If you’ve ever considered supernatural stories a little lame and passé in contemporary cinema direction, then perhaps you are yet to see South Korean director-Na Hong-jin’s ‘The Wailing’—an incredibly brilliant mystery thriller which succeeds in lacing horror with comedy and strikes deep emotional cords on the back of a seemingly over exploited theme.
Beyond the fact that the film ends on a vague note and lacks any sort of logical consistency, Na Hong-jin’s brilliance in storytelling takes charge of what would fairly be a predictable narrative, and cleverly box it in an unending suspense, twist and nerve-racking gore which doesn’t just keep the audience boldly shaking, but intensely glued.
Per modern expectations, a dive into the world of demons mostly would come off as an attack but Na Hong-jin steers far away from an assault, and rather explores the spiritual world, clashing the strength of opposing and not so well defined mystical units with a small village and a household serving as the unfortunate battle ground.
It’s mainly over two and half-hours of blood oozing from the nose and mouths of characters, subtly balanced with effortless comedy from the film’s lead- Sgt. Jeon Jong-gu (played by Kwak Do-won) and sometimes, his beloved and adorable daughter-Hyo-jin ( played by Kim Hwan-hee).
The horror takes off when Sgt. Jeon Jong-gu and his unit were called to a village house, where a man had brutishly stabbed his wife and children to death with blood all over the floor as much as on him—his creepy bloodshot eyes could not be missed, and his body was decorated with strange boils.
The obviously shocking family massacre soon became a rampant occurrence, with series of similar cruel killings turning the village into not just a wailing yard, but a screaming and a dangerous locale—with widespread panic on the back of rumours that a middle-aged Japanese man (played by Jun Kunimura) was the person spiritually behind the killings.
In fact, the suspicion wasn’t just rumour-based, a young woman-Moo-myeong (played by Chun Woo-hee) predicted an imminent doom to befall the village and linked it to him—and a yokel was adamant he also saw him strangely eating raw blooded meat.
Despite Sgt. Jeon Jong-gu’s own strange nightmares and a promise to his daughter he would protect her come what may because he’s a police man, it was when the hovering village demon landed in his household, causing his daughter to have seizures and reworked her complete personality that he became heavily emotionally involved, beyond the perimeters of his professional expectations.

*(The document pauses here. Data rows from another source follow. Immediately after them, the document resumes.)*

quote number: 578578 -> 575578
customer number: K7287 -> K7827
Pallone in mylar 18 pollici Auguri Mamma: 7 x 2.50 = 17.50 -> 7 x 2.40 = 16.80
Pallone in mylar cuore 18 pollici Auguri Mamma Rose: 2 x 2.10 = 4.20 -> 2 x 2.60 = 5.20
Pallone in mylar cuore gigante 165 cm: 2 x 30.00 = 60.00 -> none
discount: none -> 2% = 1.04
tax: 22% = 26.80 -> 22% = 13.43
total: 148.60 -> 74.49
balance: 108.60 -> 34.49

For over an hour, audience are served with violent killings and chops of comedy with the only plausible suspect behind the cryptic killings and strange boils being the lone resident of a nearby forest, the Japanese man.
With Hyo-jin possessed by whatever that was in charge of the village and with many minutes of deaths running, the search for the havoc-causing spirit or the being behind the spiritual invocation begins in the minds of the audience, joining the on-going search on the screen.
httpv://www.youtube.com/watch?v=pkiC5RKUpvU
After heightened fear and enough ferocious killings, a powerful shaman ( played by Hwang Jung-min) is introduced, who designs and kick-starts a long drumming and dancing as part of his traditional exorcism ritual to free Hyo-jin and her household from the spiritual bondage. The ritual was intense, bloody and convincing as capable of fetching the needed result.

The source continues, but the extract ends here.